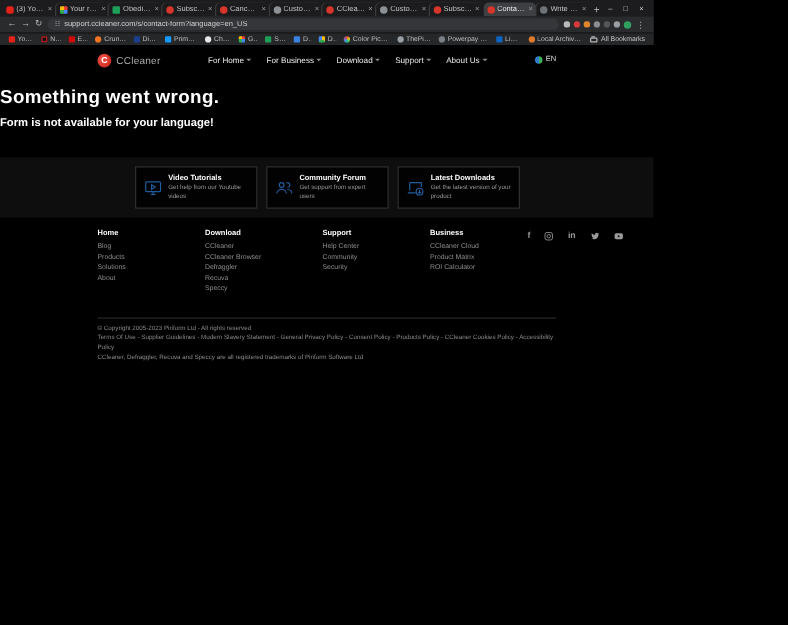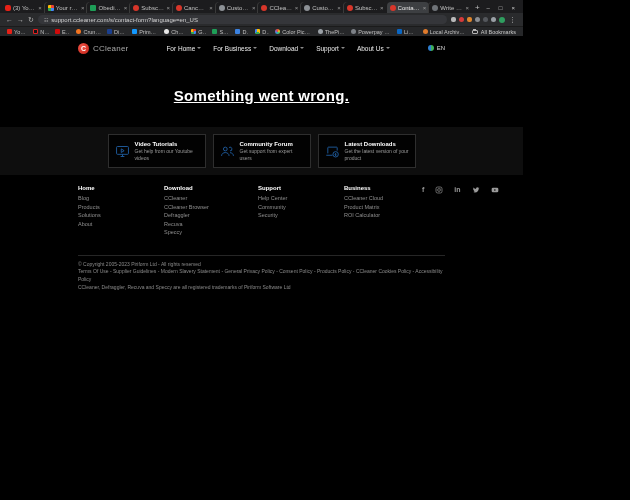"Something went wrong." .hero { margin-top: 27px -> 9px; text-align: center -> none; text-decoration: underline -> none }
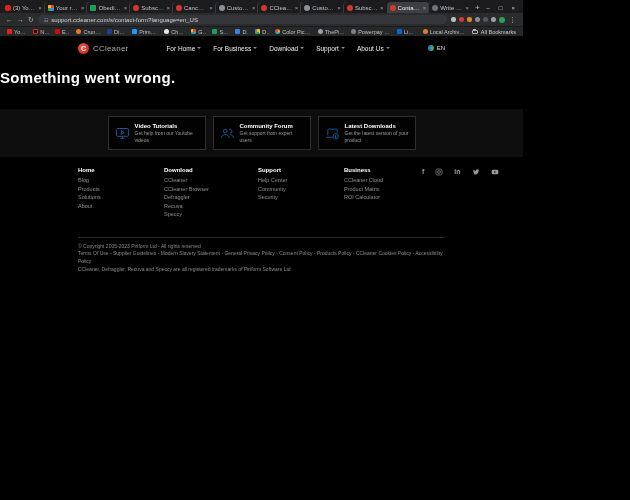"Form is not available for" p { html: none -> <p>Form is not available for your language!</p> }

_ _ _ _ _

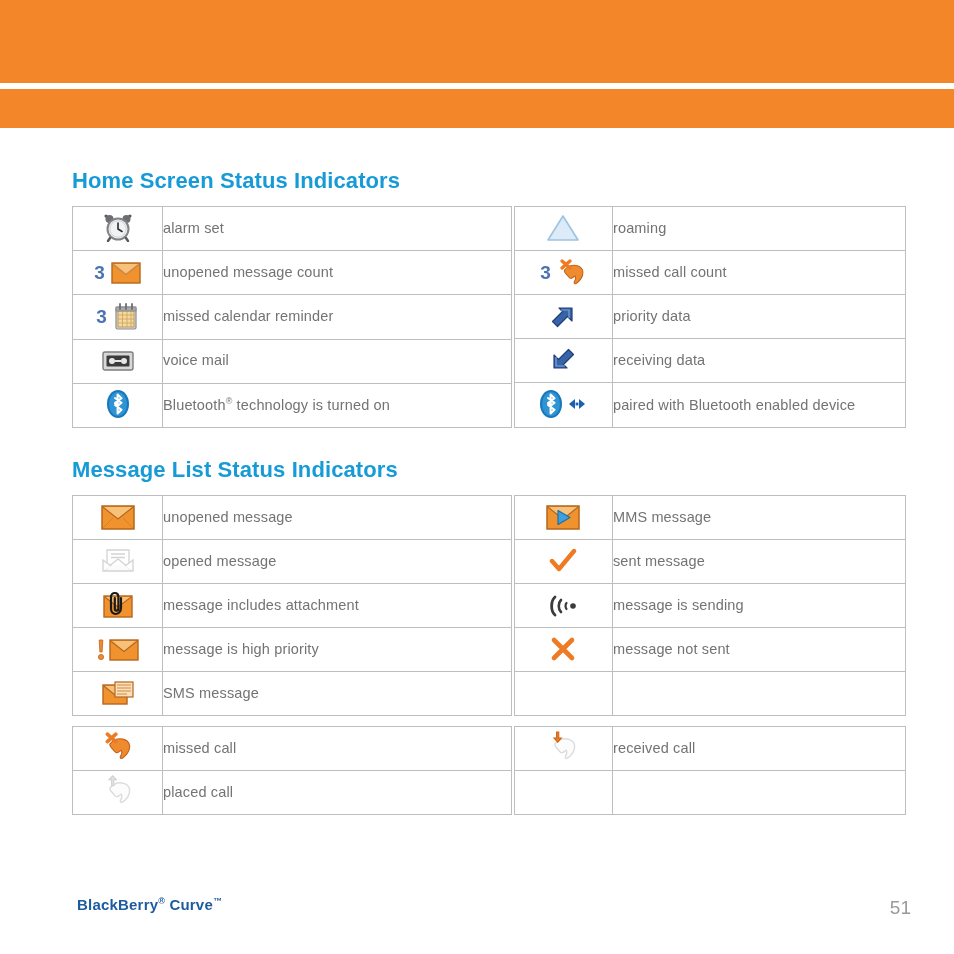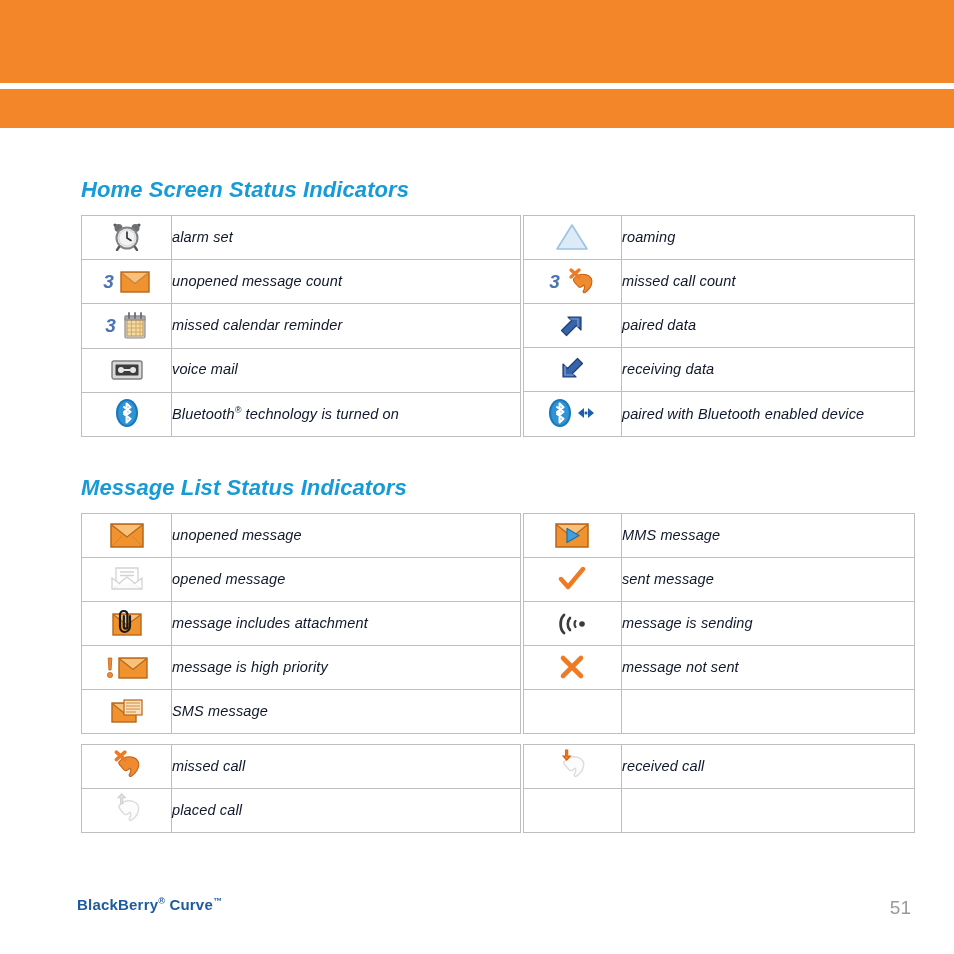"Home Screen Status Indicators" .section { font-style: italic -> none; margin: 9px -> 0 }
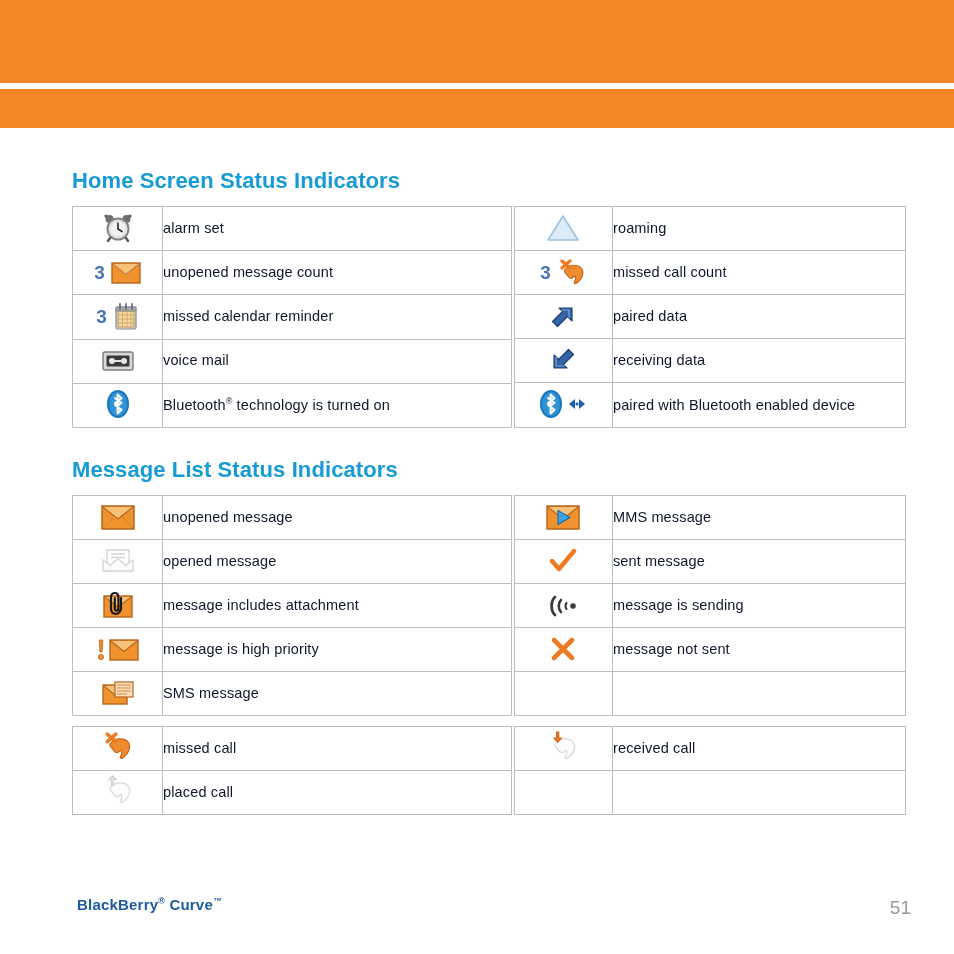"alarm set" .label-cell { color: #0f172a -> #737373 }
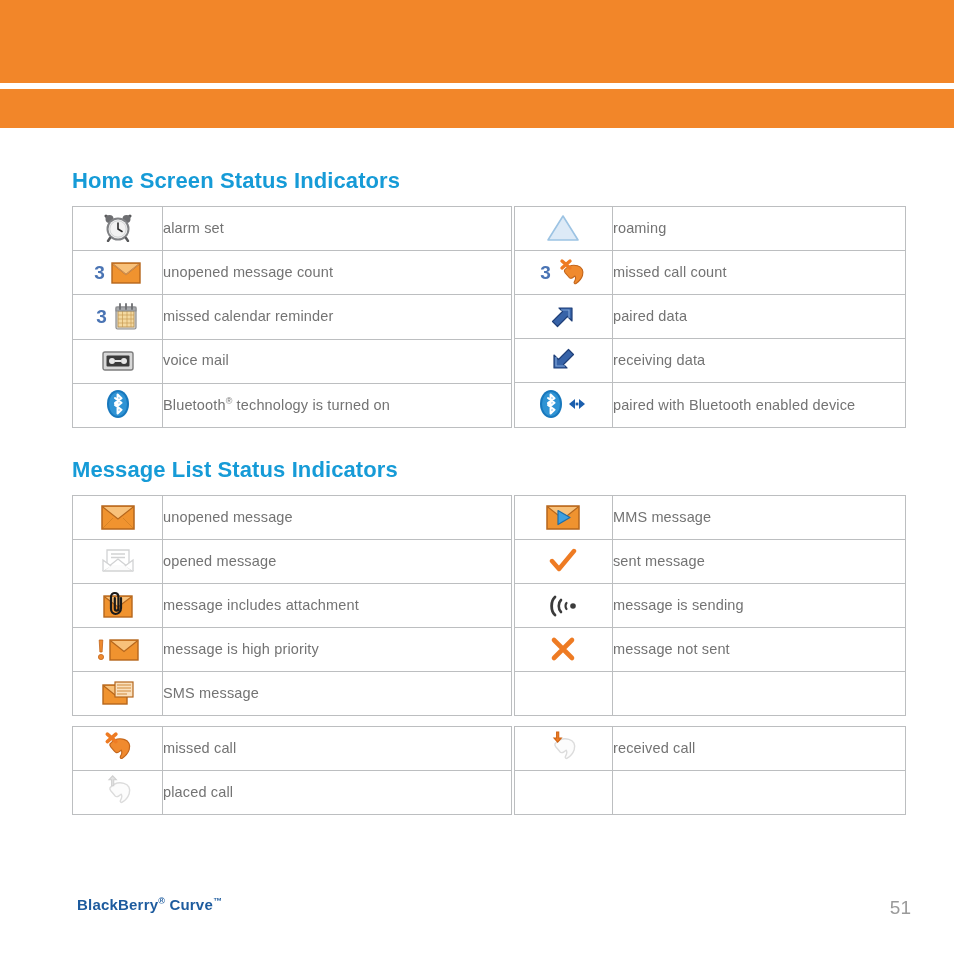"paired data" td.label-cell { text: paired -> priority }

_ _ _ _ _

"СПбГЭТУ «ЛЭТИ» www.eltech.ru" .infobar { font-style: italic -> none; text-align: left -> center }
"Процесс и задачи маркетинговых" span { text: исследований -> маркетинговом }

_ _ _ _ _

◆ **Work task**: Would you please repeat exactly the lines above, starting at the line with "none; text-align: left" and stopping at the line with "text: исследований ->", both included?

◆ **Written answer**:
"СПбГЭТУ «ЛЭТИ» www.eltech.ru" .infobar { font-style: italic -> none; text-align: left -> center }
"Процесс и задачи маркетинговых" span { text: исследований -> маркетинговом }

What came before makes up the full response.